The 15-month-olds Bhutanese twins were still lying together on Monday as they recovered from a separation surgery at Melbourne's Royal Children's Hospital.

"They've been lying together in the same bed," Julie Webber spokeswoman for the Children's Hospital said, confirming the girls remained in a stable condition.

"The nurses placed them together … they were getting a bit restless."

"They were reaching out for each other, putting their legs across each other as they did when they were joined." Ms Webber told AAP after visiting the girls on Monday afternoon, saying they were doing "extremely well", clapping, tugging each other's hair and eating solids.

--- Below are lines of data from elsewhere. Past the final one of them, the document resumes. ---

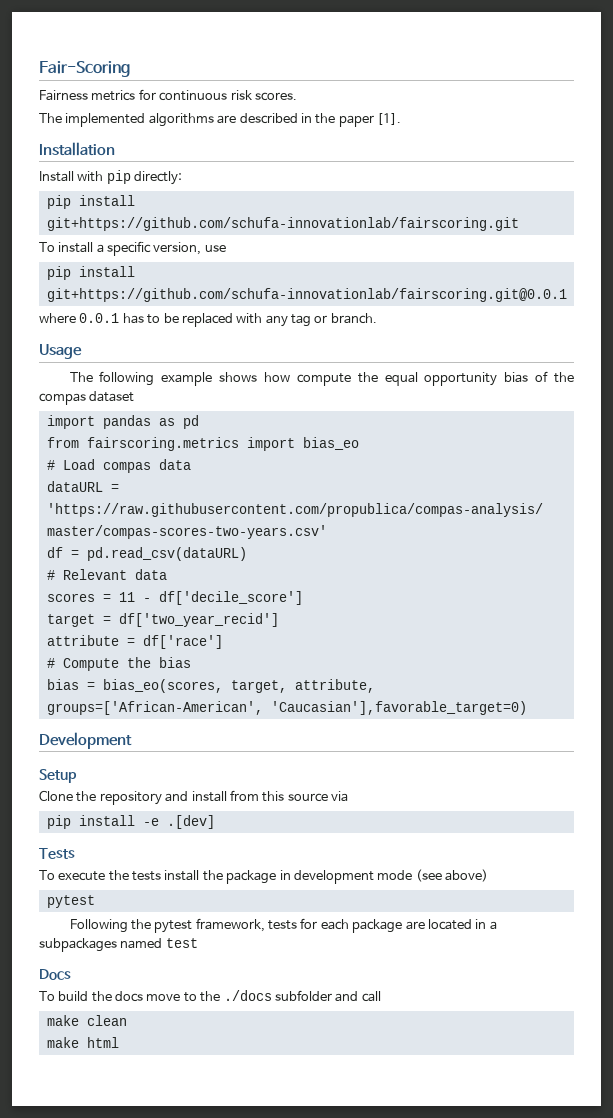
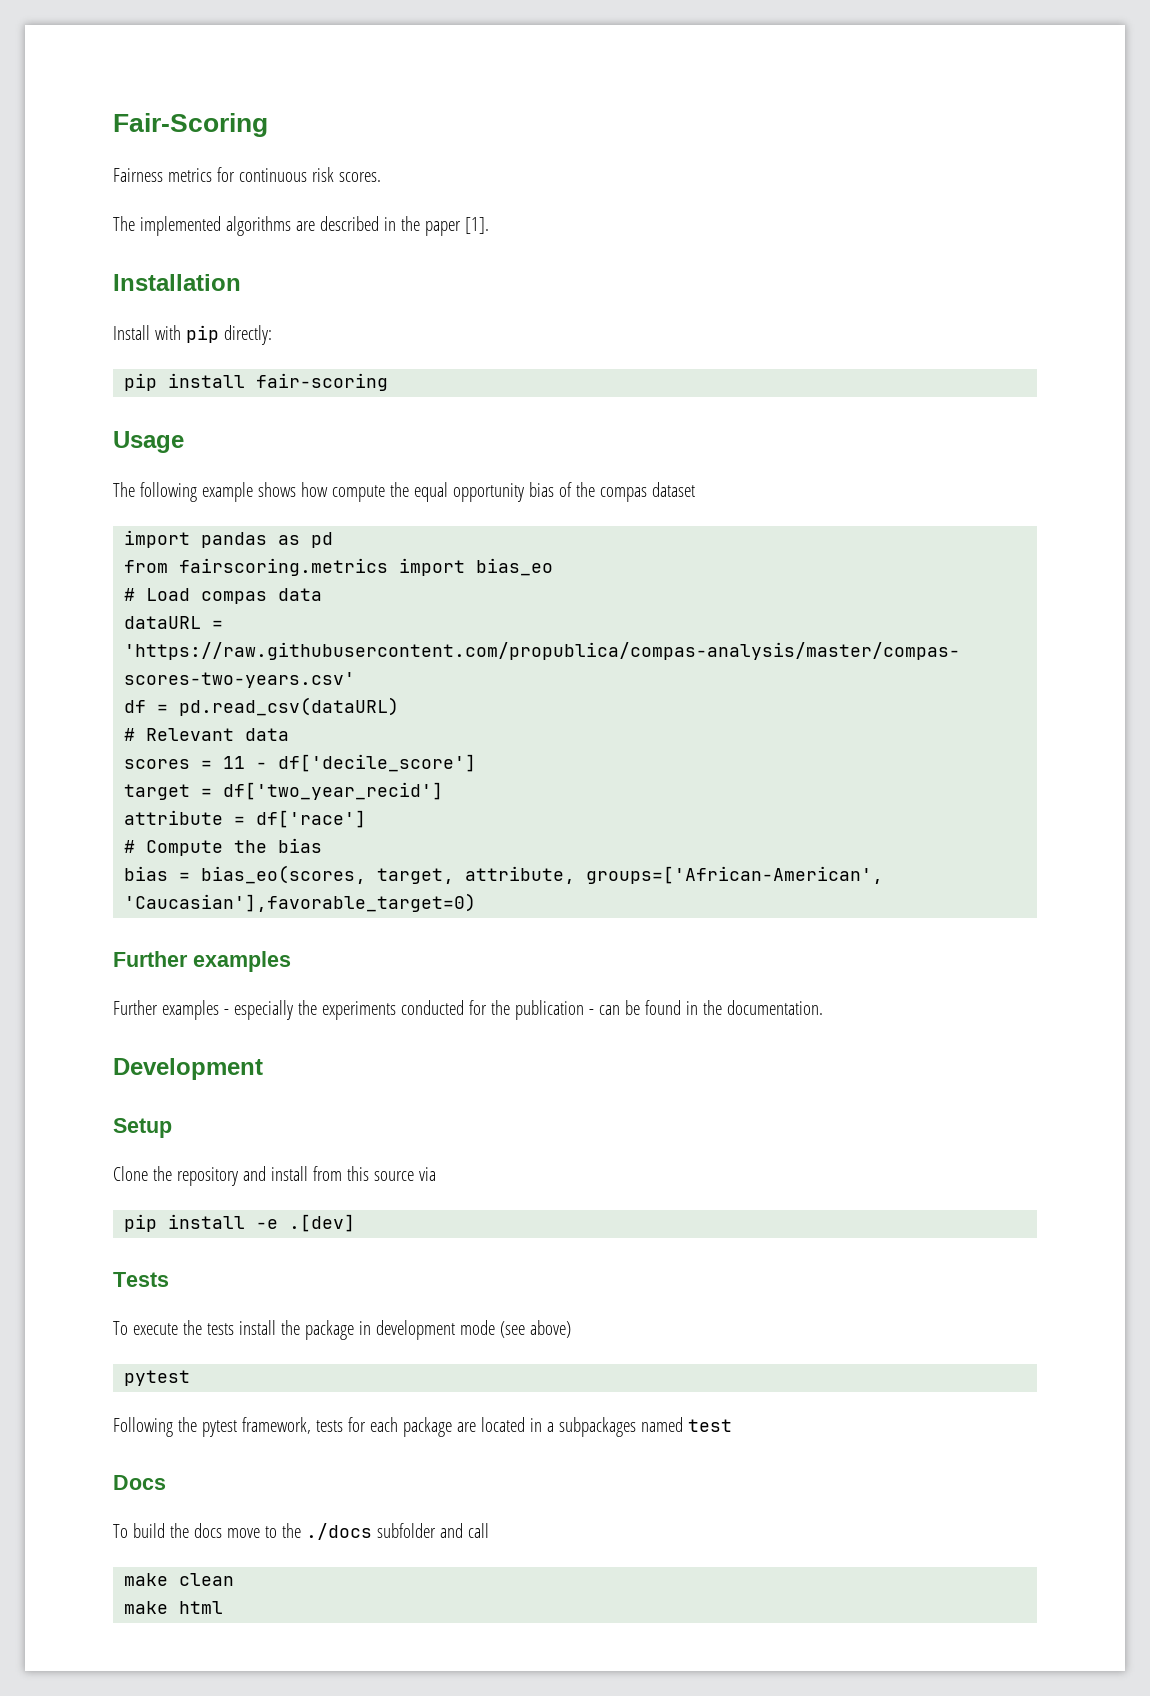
- pip install git+https://github.com/schufa-innovationlab/fairscoring.git
- To install a specific version, use
- pip install git+https://github.com/schufa-innovationlab/fairscoring.git@0.0.1
- where 0.0.1 has to be replaced with any tag or branch.
+ pip install fair-scoring
  bias = bias_eo(scores, target, attribute, groups=['African-American', 'Caucasian'],favorable_target=0)
+ Further examples
+ Further examples - especially the experiments conducted for the publication - can be found in the documentation.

It took a team of up to 25 surgeons, nurses and anaesthetists to split the girls' connected livers and reconstruct their abdomens, closing over the area that was previously attached.

 

Twins Nima and Dawa before separation surgery at the Royal Children's Hospital in Melbourne on Friday. Photo: AAP/ Royal Children's Hospital Melbourne
Twins Nima and Dawa before separation surgery at the Royal Children's Hospital in Melbourne on Friday. Photo: AAP/ Royal Children's Hospital Melbourne

 

The Bhutanese conjoined twins being held by mum Bhumchu Zangmo before their operation. Picture: Alex Coppel
The Bhutanese conjoined twins being held by mum Bhumchu Zangmo before their operation. Picture: Alex Coppel

 

While the girls emerged strong from their surgery, the decision was made to move them into the high-needs area, but they continue to recover well and are expected to be in hospital for about a week.

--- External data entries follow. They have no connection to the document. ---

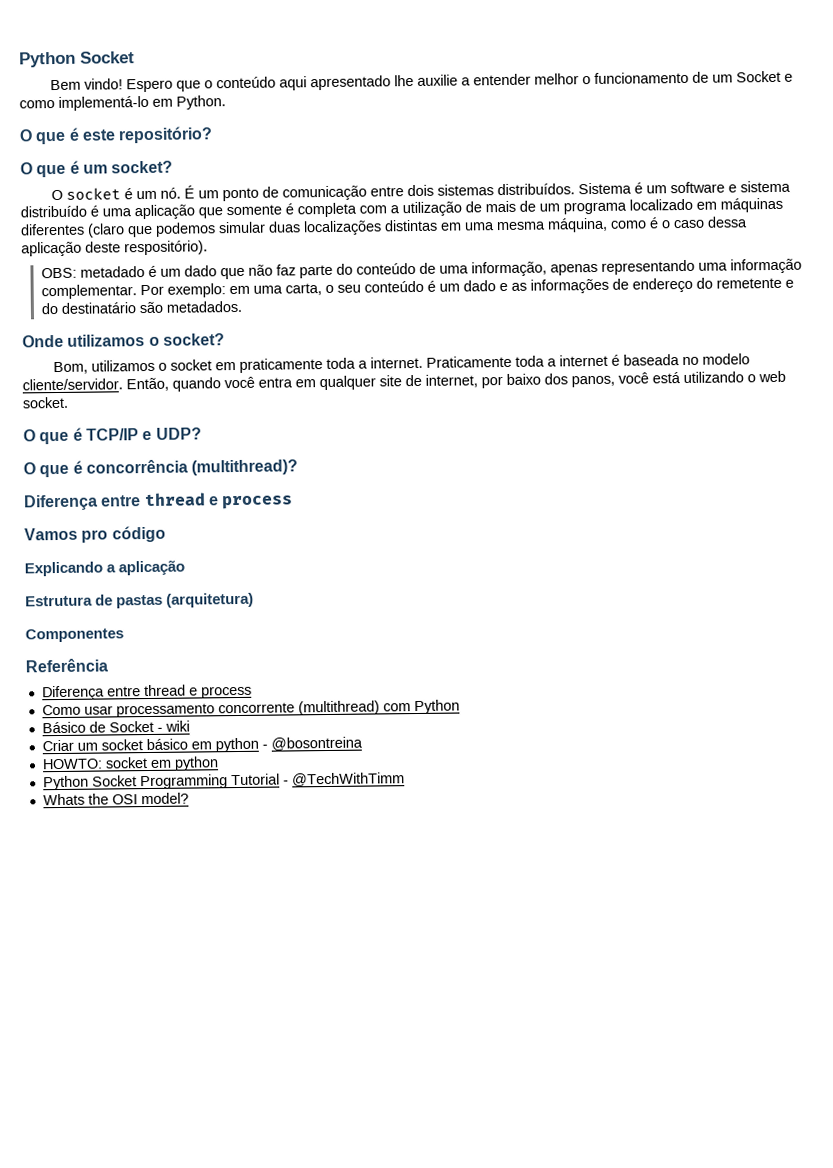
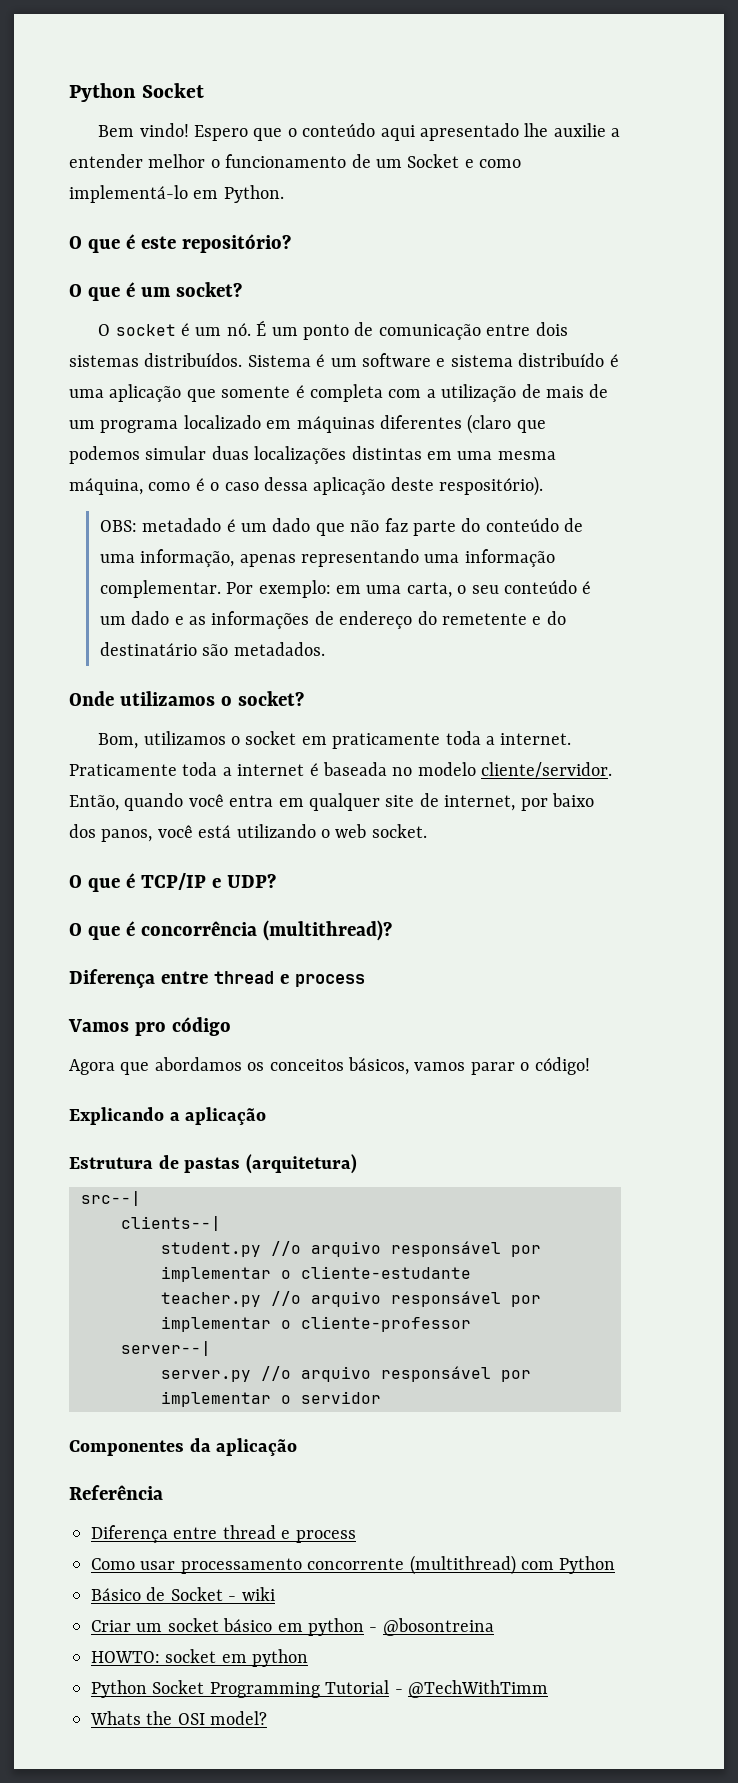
+ Agora que abordamos os conceitos básicos, vamos parar o código!
+ src--|
+ clients--|
+ student.py //o arquivo responsável por implementar o cliente-estudante
+ teacher.py //o arquivo responsável por implementar o cliente-professor
+ server--|
+ server.py //o arquivo responsável por implementar o servidor
- Componentes
+ Componentes da aplicação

Originally, the separation surgery was planned for October 12, but had to be postponed to allow the girls to build their strength and overcome ill health after the long journey from their Himalayan home.

 

A team of up to 25 specialists were involved in the six-hour operation to separate the twins
A team of up to 25 specialists were involved in the six-hour operation to separate the twins

 

It was a great success!
It was a great success!

Last week, before the twins' operation, mother Bhumchu Zangmo told the Herald Sun she had mixed emotions about the surgery but, after waiting more than a year for help, she was desperate for Nima and Dawa to be given a shot at separation.

"At times I am very happy it is now going ahead but, at the same time, I am a bit worried about whether everything will go as planned," she said at the time.

"Looking back, I think it was a wise decision by the doctors to delay the surgery. They have put on weight and got used to the environment here."

 

The girls are recovering well in hospital, still lying together and reaching out for one another three days after the surgery.
The girls are recovering well in hospital, still lying together and reaching out for one another three days after the surgery.

After waiting six hours for the marathon operation to complete, Ms Zangmo wore a beaming smile, finding it amusing when people joked about carrying a child on each hip, she said.

The procedure and recovery are expected to cost at least $350,000 and the Victorian government has offered to pay the bill, AAP reported.

Other funds raised will go towards the twins' rehabilitation and return home.